§ What the task requires
The answer should be a faithful retyping of the records that follow, pictures excluded.

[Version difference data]
◇ ◇ ◇
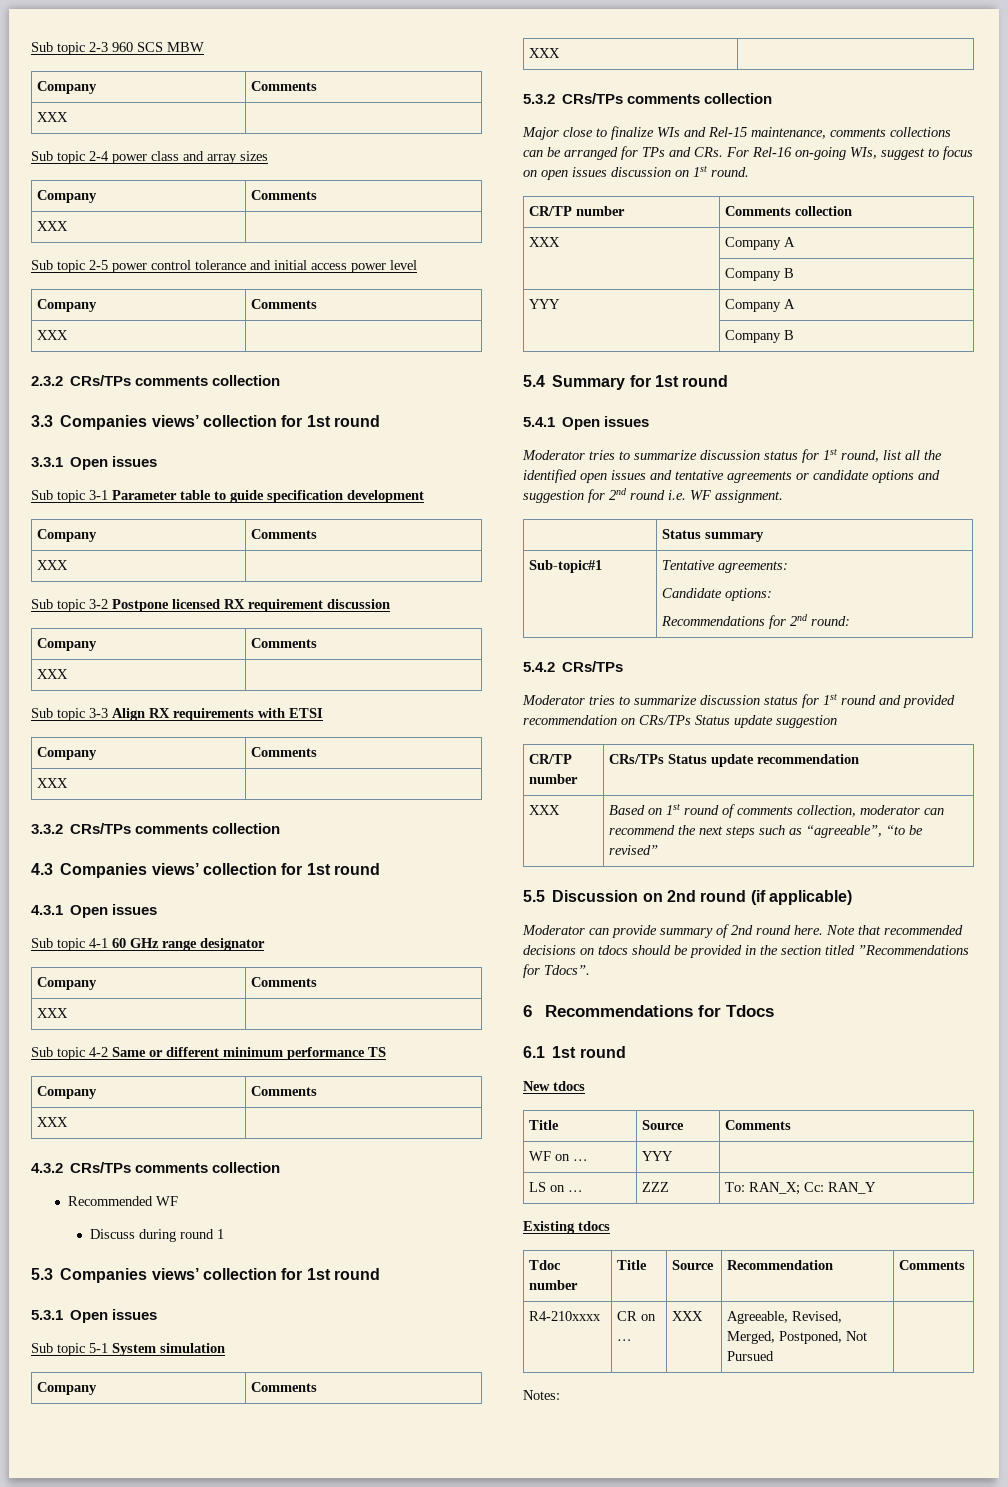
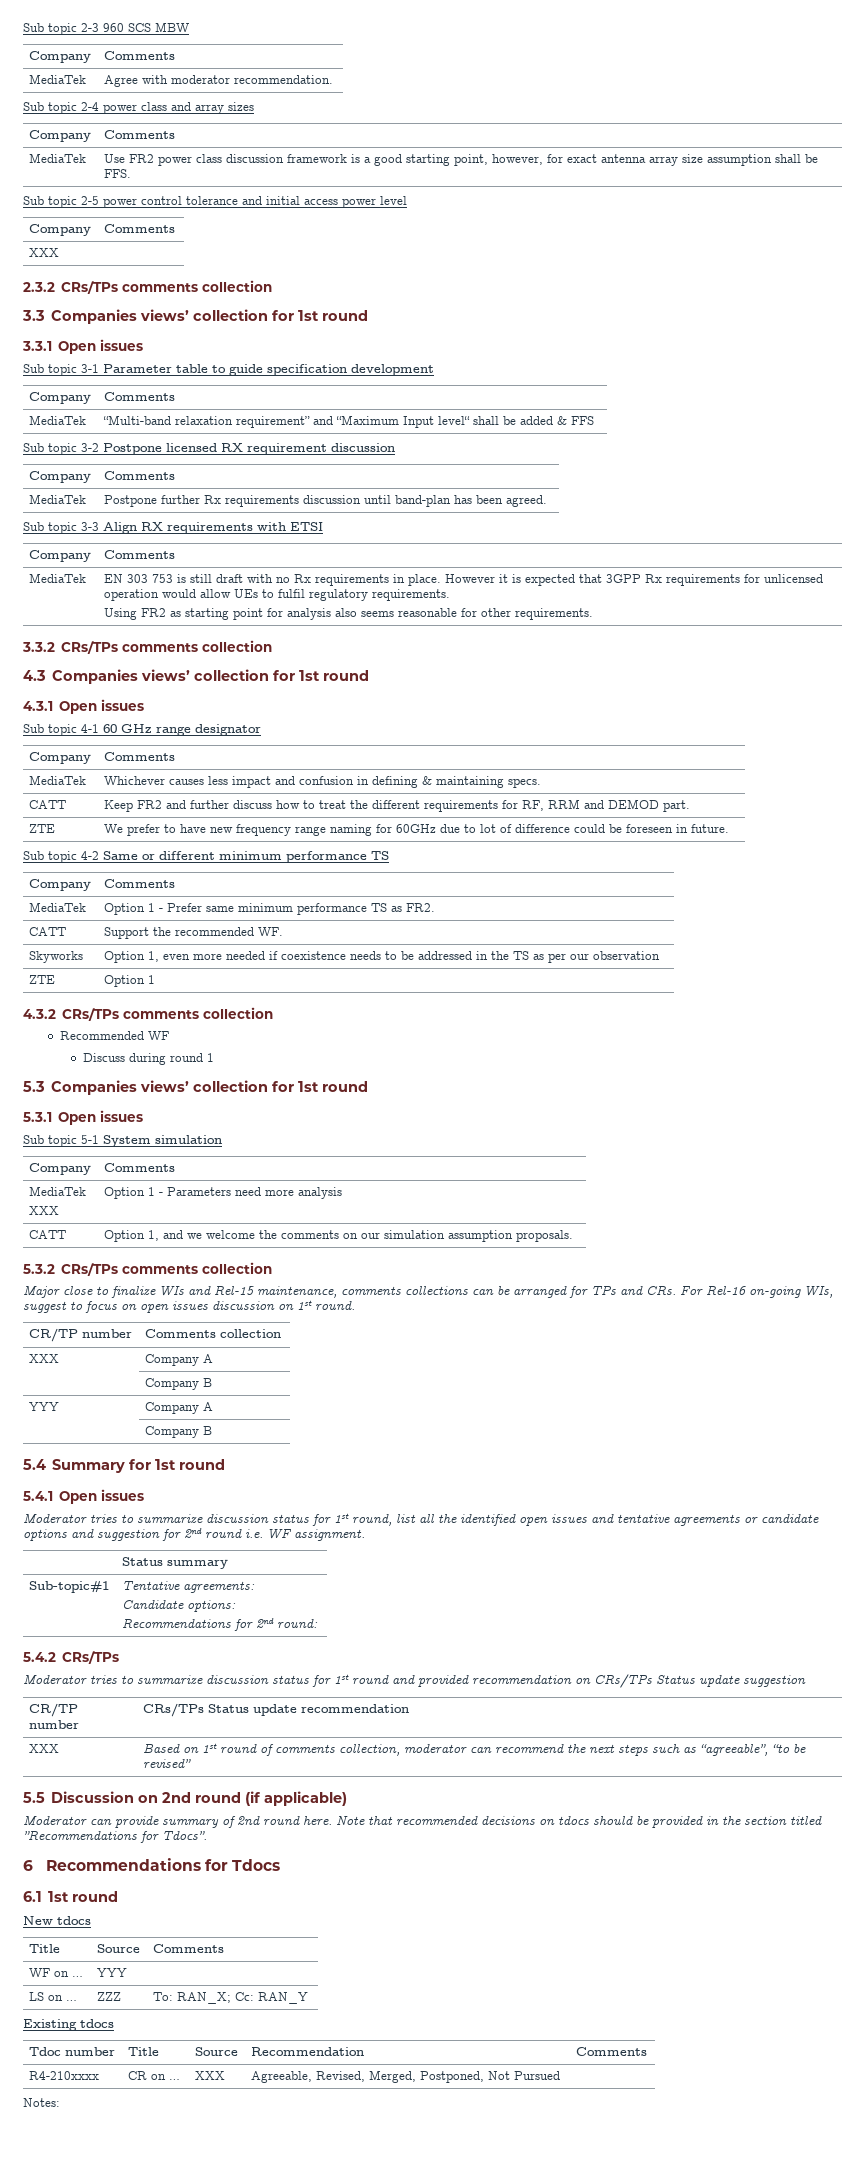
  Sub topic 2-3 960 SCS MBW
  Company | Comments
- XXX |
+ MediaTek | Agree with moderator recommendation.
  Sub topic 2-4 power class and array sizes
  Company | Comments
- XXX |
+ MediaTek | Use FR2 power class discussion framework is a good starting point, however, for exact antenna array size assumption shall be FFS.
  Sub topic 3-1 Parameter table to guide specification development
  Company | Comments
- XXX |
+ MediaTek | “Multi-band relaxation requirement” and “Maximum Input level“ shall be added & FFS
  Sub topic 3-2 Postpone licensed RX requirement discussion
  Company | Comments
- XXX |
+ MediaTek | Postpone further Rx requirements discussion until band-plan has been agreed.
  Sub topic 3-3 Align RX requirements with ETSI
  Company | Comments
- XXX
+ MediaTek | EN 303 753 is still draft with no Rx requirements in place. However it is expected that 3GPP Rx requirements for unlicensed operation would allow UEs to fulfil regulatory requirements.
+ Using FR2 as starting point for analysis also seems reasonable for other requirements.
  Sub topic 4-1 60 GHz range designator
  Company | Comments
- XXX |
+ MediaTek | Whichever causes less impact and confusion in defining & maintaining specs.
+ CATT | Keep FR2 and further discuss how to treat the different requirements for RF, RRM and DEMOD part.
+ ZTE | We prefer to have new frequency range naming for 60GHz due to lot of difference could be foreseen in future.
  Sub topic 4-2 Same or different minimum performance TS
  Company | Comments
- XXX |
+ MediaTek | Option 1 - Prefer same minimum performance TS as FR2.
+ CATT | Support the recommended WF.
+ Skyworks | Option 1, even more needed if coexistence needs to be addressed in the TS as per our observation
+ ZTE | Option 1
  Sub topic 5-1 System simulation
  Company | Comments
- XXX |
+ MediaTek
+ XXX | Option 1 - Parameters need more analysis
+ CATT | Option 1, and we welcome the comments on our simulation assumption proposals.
◇ ◇ ◇
§ Output of the exercise
  Sub topic 2-3 960 SCS MBW
  Company | Comments
- XXX |
+ MediaTek | Agree with moderator recommendation.
  Sub topic 2-4 power class and array sizes
  Company | Comments
- XXX |
+ MediaTek | Use FR2 power class discussion framework is a good starting point, however, for exact antenna array size assumption shall be FFS.
  Sub topic 3-1 Parameter table to guide specification development
  Company | Comments
- XXX |
+ MediaTek | “Multi-band relaxation requirement” and “Maximum Input level“ shall be added & FFS
  Sub topic 3-2 Postpone licensed RX requirement discussion
  Company | Comments
- XXX |
+ MediaTek | Postpone further Rx requirements discussion until band-plan has been agreed.
  Sub topic 3-3 Align RX requirements with ETSI
  Company | Comments
- XXX
+ MediaTek | EN 303 753 is still draft with no Rx requirements in place. However it is expected that 3GPP Rx requirements for unlicensed operation would allow UEs to fulfil regulatory requirements.
+ Using FR2 as starting point for analysis also seems reasonable for other requirements.
  Sub topic 4-1 60 GHz range designator
  Company | Comments
- XXX |
+ MediaTek | Whichever causes less impact and confusion in defining & maintaining specs.
+ CATT | Keep FR2 and further discuss how to treat the different requirements for RF, RRM and DEMOD part.
+ ZTE | We prefer to have new frequency range naming for 60GHz due to lot of difference could be foreseen in future.
  Sub topic 4-2 Same or different minimum performance TS
  Company | Comments
- XXX |
+ MediaTek | Option 1 - Prefer same minimum performance TS as FR2.
+ CATT | Support the recommended WF.
+ Skyworks | Option 1, even more needed if coexistence needs to be addressed in the TS as per our observation
+ ZTE | Option 1
  Sub topic 5-1 System simulation
  Company | Comments
- XXX |
+ MediaTek
+ XXX | Option 1 - Parameters need more analysis
+ CATT | Option 1, and we welcome the comments on our simulation assumption proposals.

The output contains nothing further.